Humanitarian vanity and blues
: Most aren’t aware of it, but humanitarian and international development groups have been embroiled in a major debate for years now over their own effectiveness. Which aid programs work? Which don’t? Will sending tons of food to a famine-stricken area relieve short-term suffering but also cause long-term harm by destroying
market incentives for local farmers to grow food? Does providing humanitarian assistance to one group in a conflict merely make it stronger to fight another day? And another darker question is being asked: Are various groups (i.e., NGOs -- non-government agencies) merely becoming self-promoting, make-work-for-idealists machines?
With all of that in mind, the article on the humanitarian movement
in this morning’s “Ideas” section of the Globe is both timely and relevant. Unfortunately, the focus of the piece, David Rieff, author of the controversial “A Bed for the Night,” doesn’t really contribute much to the debate.

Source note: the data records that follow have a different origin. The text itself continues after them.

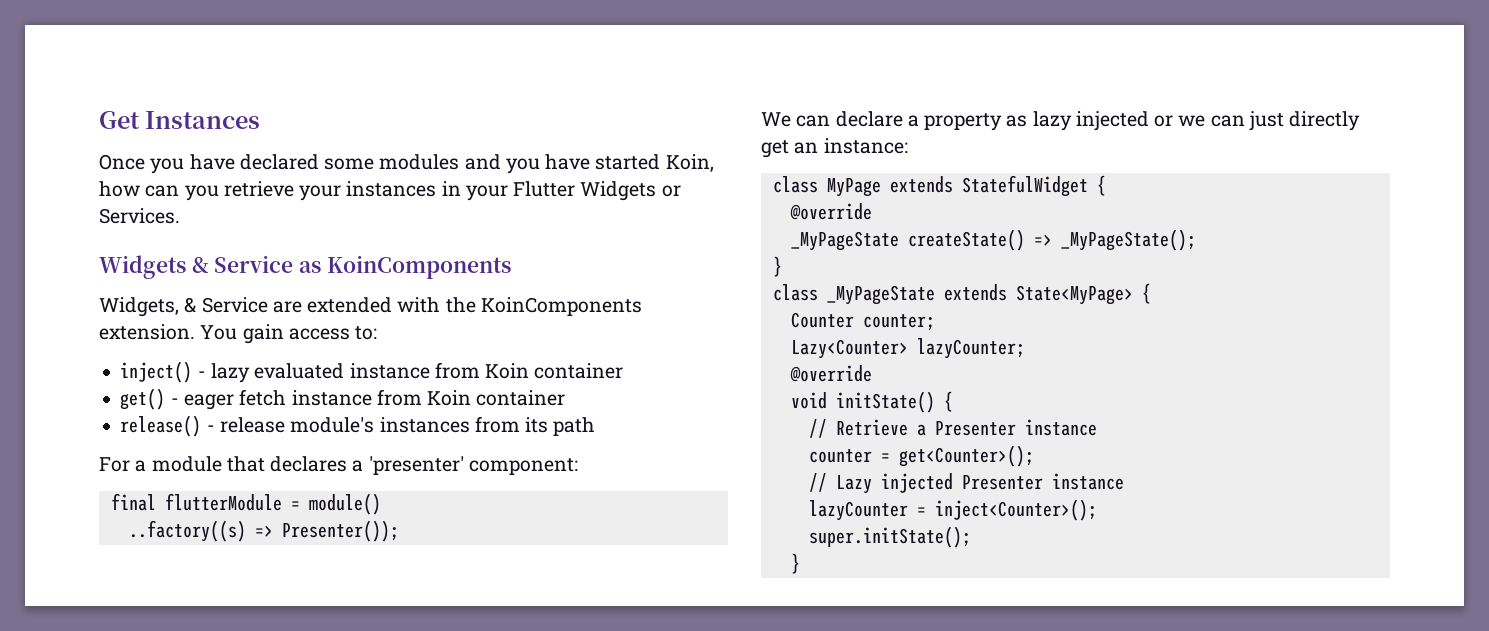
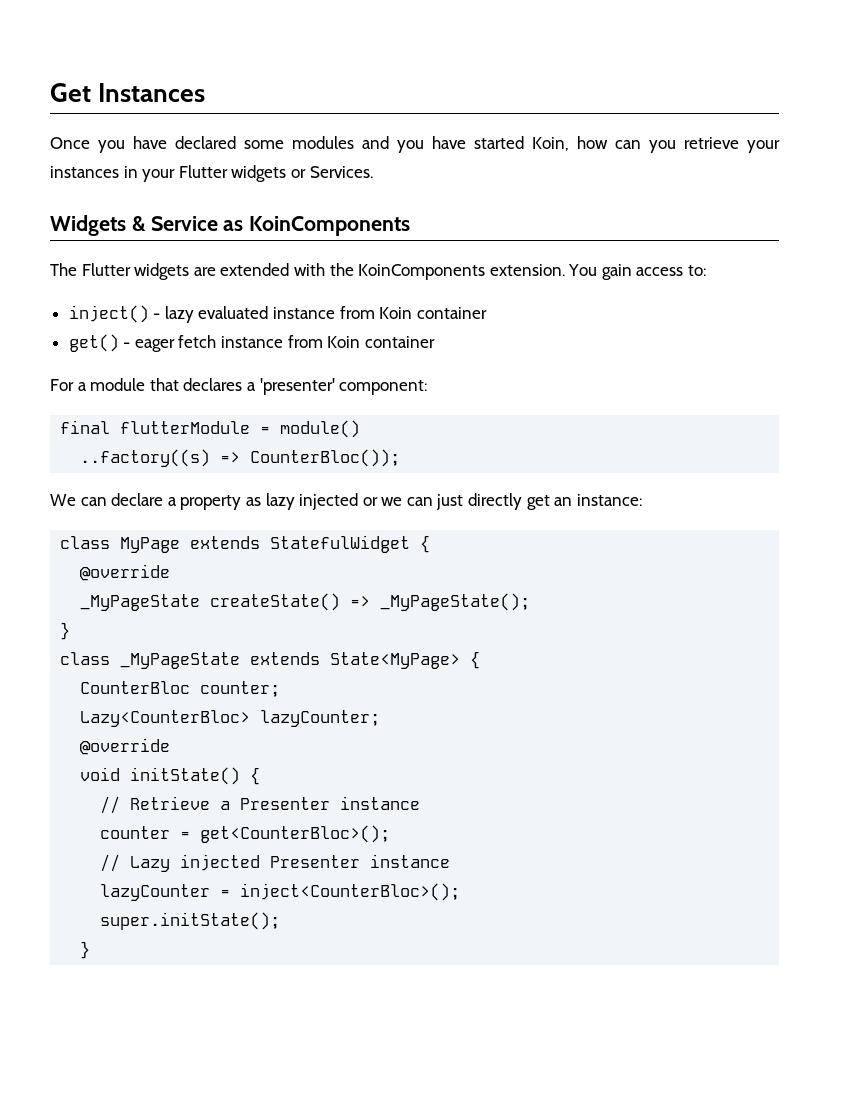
[580,181,657,201] Widgets -> [231,165,287,182] widgets
[99,297,268,317] Widgets, & Service -> [50,263,190,280] The Flutter widgets
[120,415,596,437] // release() - release module's instances from its path -> (435, 342) none
[281,520,399,542] Presenter()); -> [250,449,401,467] CounterBloc());
[790,312,854,328] Counter -> [80,681,191,694] CounterBloc
[790,339,908,359] Lazy<Counter> -> [80,710,251,727] Lazy<CounterBloc>
[898,445,1034,467] get<Counter>(); -> [200,825,391,843] get<CounterBloc>();
[934,499,1097,521] inject<Counter>(); -> [240,883,461,901] inject<CounterBloc>();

Oh, sure, Rieff brings up a lot of tough points, but his own past and present views are full of contradictions. Yesterday, he was all for partial, muscular intervention in places such as the Balkans and Afghanistan. Today, he says aid groups are becoming too partial and aligned with Western governments, and then declares: ''Humanitarianism is neutral or it is nothing.'' But the best observation in the article comes from Michael Ignatieff, the Carr Professor of Human Rights Practice at Harvard, who is quoted as saying: “I sometimes think that what David is really interested in showing you is that he's the only person aware of the agony of moral choice.''
For those interested in the subject, Hub Blog suggests forgoing Rieff’s self-absorbed moroseness and instead check out Mary B. Anderson’s “Do No Harm: How Aid Can Support Peace -- or War.”
Anderson is also president of the Collaborative for Development Action
in Cambridge, Mass.
: Here’s another article in this morning’s Globe, in which aid workers make dire warnings
of a humanitarian disaster in Iraq if the United States launches an attack against Saddam. Two questions: A.) The aid workers making these predictions sure don’t sound like they’re aligning themselves with the “imperialistic” United States, now do they? B.) Weren’t similar predictions made before the U.S. launched the war in Afghanistan?